Art

Taking the Robert Longo View

Self-portrait by Robert Longo.
Self-portrait by Robert Longo.

The acclaimed artist Robert Longo was already a feisty, passionate, pugnacious sort. And his work reflected it. Then, four years ago, he had a stroke.

Longo remembers that he was playing basketball—with a group of close friends that included the actor John Turturro—and then suddenly he was flat on his back, listening to his wife and Turturro talk to doctors about what the chances were that his life could be saved.

As the saying goes, what didn’t kill him made him stronger, or at least more committed.

“I saw the dark rider, bro,” says Longo, 64, who is the type of person who says “bro.” He adds, “But if anything, since the stroke I’ve been on fire.”

Indeed, Longo has shows galore lined up, and his Downtown Manhattan studio is full of detailed maquettes showing dollhouse-sized versions of each exhibition.

Most prominently, he has a show, “The Destroyer Cycle,” opening May 3 at his longtime gallery, New York’s Metro Pictures, and the exhibition that was at Moscow’s Garage last year, “Proof: Francisco Goya, Sergei Eisenstein, Robert Longo,” opens at the Brooklyn Museum in September.

His post-stroke bounce back shouldn’t come as too much of a surprise. Longo—who is known for his striking, incredibly detailed charcoal drawings that meld image-appropriating photorealism and old-school draftsmanship—has come back from oblivion before.

“I’ve experienced someone throwing a switch and my career seemed to be over,” he says.

The 1980s were very good to the Long Island native, as it was for many members of the so-called Pictures Generation. His Men in the Cities series, with its torqueing bodies, represented something about energy of the time.

But he got tarred with being too much a part of his era.

“I’m still blamed for the 80s—the original sin of making money,” says Longo, who notes that getting rich was never his goal. He moved to Paris for three years, which he says saved his career.

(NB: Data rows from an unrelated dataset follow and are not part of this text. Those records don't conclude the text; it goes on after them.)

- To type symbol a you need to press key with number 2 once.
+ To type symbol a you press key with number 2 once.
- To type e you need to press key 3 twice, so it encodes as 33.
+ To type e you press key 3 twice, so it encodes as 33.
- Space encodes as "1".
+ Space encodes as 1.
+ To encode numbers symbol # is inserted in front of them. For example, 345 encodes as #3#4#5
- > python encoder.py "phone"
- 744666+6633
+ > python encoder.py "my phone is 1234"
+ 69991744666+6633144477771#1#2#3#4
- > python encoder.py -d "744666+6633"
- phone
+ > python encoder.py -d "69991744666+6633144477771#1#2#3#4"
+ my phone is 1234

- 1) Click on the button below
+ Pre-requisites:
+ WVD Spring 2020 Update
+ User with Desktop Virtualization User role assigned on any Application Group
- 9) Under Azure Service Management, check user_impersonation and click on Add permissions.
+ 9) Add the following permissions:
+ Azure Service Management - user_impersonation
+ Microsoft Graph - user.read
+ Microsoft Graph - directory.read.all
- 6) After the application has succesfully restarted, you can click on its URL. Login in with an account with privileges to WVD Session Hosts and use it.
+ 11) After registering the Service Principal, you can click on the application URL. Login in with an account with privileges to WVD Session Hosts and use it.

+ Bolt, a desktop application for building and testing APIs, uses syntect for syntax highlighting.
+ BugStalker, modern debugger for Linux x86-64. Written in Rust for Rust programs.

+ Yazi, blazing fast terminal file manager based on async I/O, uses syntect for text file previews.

He also made a famously bad Keanu Reeves sci-fi movie, Johnny Mnemonic, but studio interference was largely to blame. (For those who doubt his filmmaking abilities, go to YouTube to watch the seminal music video he made for New Order’s 1986 song Bizarre Love Triangle, which is totally wicked awesome.)

Robert Longo
Robert Longo's Untitled (Shattered iPhone Screen), 2016.

Somehow, though, other artists who came to prominence and made money at that time, like his longtime bestie and former girlfriend Cindy Sherman, didn’t suffer the same way.

Longo and Sherman met when they were living and studying in Buffalo, New York, in the 1970s. He has a deep, abiding respect for her work, and they are still close. He also thinks that they have a similar wellspring of creativity that many serious artists are able to tap into: the time of transitioning from child to adult.

“The material that I am working with now is the same stuff I was thinking about as a kid: power and aggression,” he says. “Cindy was getting dressed up.” And Longo was on hand in a New York loft when Sherman started her seminal Film Stills. “I remember they were just fucking great,” he says. “It exploded from that point.”

Inside Longo’s studio now, many of the pieces that are coming to Metro Pictures are on the walls, and quite a few deal with race and politics (like an image of football players protesting racial injustice), or what you might call law of the jungle—including a large portrait of a tiger that is mesmerizing and a little trippy to look at.

The biggest drawing of all is what Longo calls “my Raft of the Medusa,” referring to the French Romantic masterpiece by Théodore Géricault. It’s a kind of shipwreck scene like the original, but this time it’s based on a Doctors Without Borders photograph, showing immigrants afloat on an endless ocean (topical indeed in this era of “travel bans”). But the picture, whose waves are based on a separate photo of the waters around Fire Island, makes the viewer slightly seasick: “I want to put you in the boat,” says Longo.

His process is “tedious and slow” and requires the hands of assistants, though Longo notes that he’s not running a Koons-esque factory. “There are no rules of how to do charcoal drawings at this scale,” he says. “If it was just me, it would take years.”

Often derived from photographs, but with the image substantially changed, these large works are drawn with what is essentially charcoal dust, using brushes. And Longo and his crew don’t work on them laid flat on a table, as you might suspect.

Longo wants the scene to burn into your brain. “I hate collage,” he says, half-jokingly, because that medium represents some kind of image- diffusion that he can’t tolerate. “I want collision! I want power!”